Black Sea Grain Initiative extended on deadline day

| @indiablooms | Mar 20, 2023, at 02:50 am

New York: The Black Sea Grain Initiative, a UN-brokered deal aimed at supplying markets with food and fertilizer amid global shortages and rising prices, exacerbated by the Ukraine war, was extended on Saturday, the day it was due to expire.

The announcement was made in a Note to Correspondents, released by the UN Secretary-General’s spokesperson’s office on Saturday, which emphasized that the Initiative allows for the “facilitation of the safe navigation for the exports of grain and related foodstuffs and fertilizers, including ammonia, from designated Ukrainian seaports.”

Following the invasion of Ukraine by Russian forces in February 2022, the Initiative has been one of the few areas in which the Russian and Ukrainian governments have been able to reach agreement. It came about in response to the sharp increase in prices for food and fertilizers around the world: Russia and Ukraine are the main suppliers of these products to world markets, and their ability to export was significantly curtailed once hostilities began.

Since the signing of the Initiative in July 2022, some 25 million metric tons of grains and foodstuffs have been moved to 45 countries, and the initiative has been credited with helping to calm global food prices, which reached vertiginous highs in March 2022. Following the implementation of the Initiative, prices began to fall and, a year later, had dropped some 18 per cent.
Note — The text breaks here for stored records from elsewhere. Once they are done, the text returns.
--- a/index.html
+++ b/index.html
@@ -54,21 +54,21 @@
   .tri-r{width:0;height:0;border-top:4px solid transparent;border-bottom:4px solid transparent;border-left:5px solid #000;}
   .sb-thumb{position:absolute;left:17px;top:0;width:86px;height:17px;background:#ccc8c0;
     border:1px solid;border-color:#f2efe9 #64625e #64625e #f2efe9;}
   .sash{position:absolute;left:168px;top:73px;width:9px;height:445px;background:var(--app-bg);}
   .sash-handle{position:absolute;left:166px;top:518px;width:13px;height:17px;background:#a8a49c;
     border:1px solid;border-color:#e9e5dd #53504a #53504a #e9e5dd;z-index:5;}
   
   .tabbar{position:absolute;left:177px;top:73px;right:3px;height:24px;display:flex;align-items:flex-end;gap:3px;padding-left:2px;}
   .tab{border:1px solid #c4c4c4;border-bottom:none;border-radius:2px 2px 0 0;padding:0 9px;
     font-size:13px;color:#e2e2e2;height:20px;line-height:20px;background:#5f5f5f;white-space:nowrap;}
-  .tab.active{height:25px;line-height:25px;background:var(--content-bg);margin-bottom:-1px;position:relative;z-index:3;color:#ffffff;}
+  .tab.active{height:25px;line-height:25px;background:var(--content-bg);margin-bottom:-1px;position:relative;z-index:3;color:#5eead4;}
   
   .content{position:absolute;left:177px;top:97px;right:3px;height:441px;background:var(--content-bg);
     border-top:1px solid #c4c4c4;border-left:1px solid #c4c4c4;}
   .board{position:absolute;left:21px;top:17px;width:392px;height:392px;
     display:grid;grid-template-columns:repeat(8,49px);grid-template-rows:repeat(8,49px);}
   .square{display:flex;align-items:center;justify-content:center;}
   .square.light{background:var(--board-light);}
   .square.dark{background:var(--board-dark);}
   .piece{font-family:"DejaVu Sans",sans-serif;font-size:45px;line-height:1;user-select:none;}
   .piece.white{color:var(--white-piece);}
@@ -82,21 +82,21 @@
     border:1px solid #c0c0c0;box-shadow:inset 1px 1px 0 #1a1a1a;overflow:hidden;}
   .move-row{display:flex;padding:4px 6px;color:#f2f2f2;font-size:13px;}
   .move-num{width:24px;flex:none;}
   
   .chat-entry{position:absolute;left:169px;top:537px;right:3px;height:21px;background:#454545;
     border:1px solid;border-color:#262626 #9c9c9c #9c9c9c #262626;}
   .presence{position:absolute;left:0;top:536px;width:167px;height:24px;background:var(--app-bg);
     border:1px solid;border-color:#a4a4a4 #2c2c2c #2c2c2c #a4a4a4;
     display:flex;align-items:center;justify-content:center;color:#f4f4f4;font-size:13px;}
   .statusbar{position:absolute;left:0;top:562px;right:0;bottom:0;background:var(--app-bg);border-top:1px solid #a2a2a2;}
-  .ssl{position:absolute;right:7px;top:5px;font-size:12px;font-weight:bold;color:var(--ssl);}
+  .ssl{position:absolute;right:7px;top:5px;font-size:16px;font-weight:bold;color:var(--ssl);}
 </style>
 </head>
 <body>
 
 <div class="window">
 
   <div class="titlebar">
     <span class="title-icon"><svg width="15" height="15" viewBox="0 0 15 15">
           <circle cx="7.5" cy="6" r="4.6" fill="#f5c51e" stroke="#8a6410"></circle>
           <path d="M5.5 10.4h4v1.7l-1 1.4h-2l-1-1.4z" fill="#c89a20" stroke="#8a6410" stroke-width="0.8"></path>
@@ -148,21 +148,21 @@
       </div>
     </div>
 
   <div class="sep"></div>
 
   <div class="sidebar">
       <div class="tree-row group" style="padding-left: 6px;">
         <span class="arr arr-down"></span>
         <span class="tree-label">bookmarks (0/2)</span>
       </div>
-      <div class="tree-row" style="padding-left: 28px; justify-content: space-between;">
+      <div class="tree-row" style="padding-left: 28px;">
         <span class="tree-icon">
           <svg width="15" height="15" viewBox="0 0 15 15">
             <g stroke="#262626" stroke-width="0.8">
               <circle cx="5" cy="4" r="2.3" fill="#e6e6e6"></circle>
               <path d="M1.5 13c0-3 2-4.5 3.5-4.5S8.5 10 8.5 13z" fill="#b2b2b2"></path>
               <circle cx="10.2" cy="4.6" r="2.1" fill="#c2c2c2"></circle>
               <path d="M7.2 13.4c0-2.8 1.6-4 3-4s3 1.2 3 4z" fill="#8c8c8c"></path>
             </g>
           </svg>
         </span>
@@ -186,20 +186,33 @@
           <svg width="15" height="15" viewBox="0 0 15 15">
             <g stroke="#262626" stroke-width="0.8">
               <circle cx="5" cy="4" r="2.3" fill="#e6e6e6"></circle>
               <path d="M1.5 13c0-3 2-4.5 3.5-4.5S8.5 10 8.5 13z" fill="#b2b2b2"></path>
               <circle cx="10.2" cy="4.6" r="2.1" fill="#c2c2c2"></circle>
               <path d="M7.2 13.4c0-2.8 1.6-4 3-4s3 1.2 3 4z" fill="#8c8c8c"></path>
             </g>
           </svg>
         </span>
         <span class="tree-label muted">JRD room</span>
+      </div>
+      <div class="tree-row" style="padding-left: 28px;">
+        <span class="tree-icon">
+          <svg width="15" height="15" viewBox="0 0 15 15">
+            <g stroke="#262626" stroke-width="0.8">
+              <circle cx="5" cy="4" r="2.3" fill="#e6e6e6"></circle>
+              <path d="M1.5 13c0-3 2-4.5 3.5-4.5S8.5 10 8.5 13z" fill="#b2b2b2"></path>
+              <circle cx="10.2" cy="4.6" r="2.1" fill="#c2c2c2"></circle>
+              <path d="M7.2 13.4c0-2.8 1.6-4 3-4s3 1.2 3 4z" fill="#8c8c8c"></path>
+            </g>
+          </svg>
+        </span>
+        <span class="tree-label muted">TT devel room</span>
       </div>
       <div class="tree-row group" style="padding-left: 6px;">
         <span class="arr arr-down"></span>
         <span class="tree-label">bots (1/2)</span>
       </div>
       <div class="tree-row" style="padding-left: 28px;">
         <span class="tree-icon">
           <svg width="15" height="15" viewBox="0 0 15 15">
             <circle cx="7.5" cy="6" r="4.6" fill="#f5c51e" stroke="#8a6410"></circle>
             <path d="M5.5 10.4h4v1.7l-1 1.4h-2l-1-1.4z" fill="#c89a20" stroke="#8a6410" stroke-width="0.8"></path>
The deal was mediated by the UN and the Government of Türkiye, which was thanked in the statement for its diplomatic and operational support: as part of the agreement, a Joint Coordination Centre (JCC) was established in Istanbul, to monitor the implementation of the Initiative.

The Note to Correspondents reaffirmed the UN’s strong commitment to both agreements, and described the Black Sea Grain Initiative, alongside the Memorandum of Understanding on promoting Russian food products and fertilizers to the world markets, as “critical for global food security, especially for developing countries.”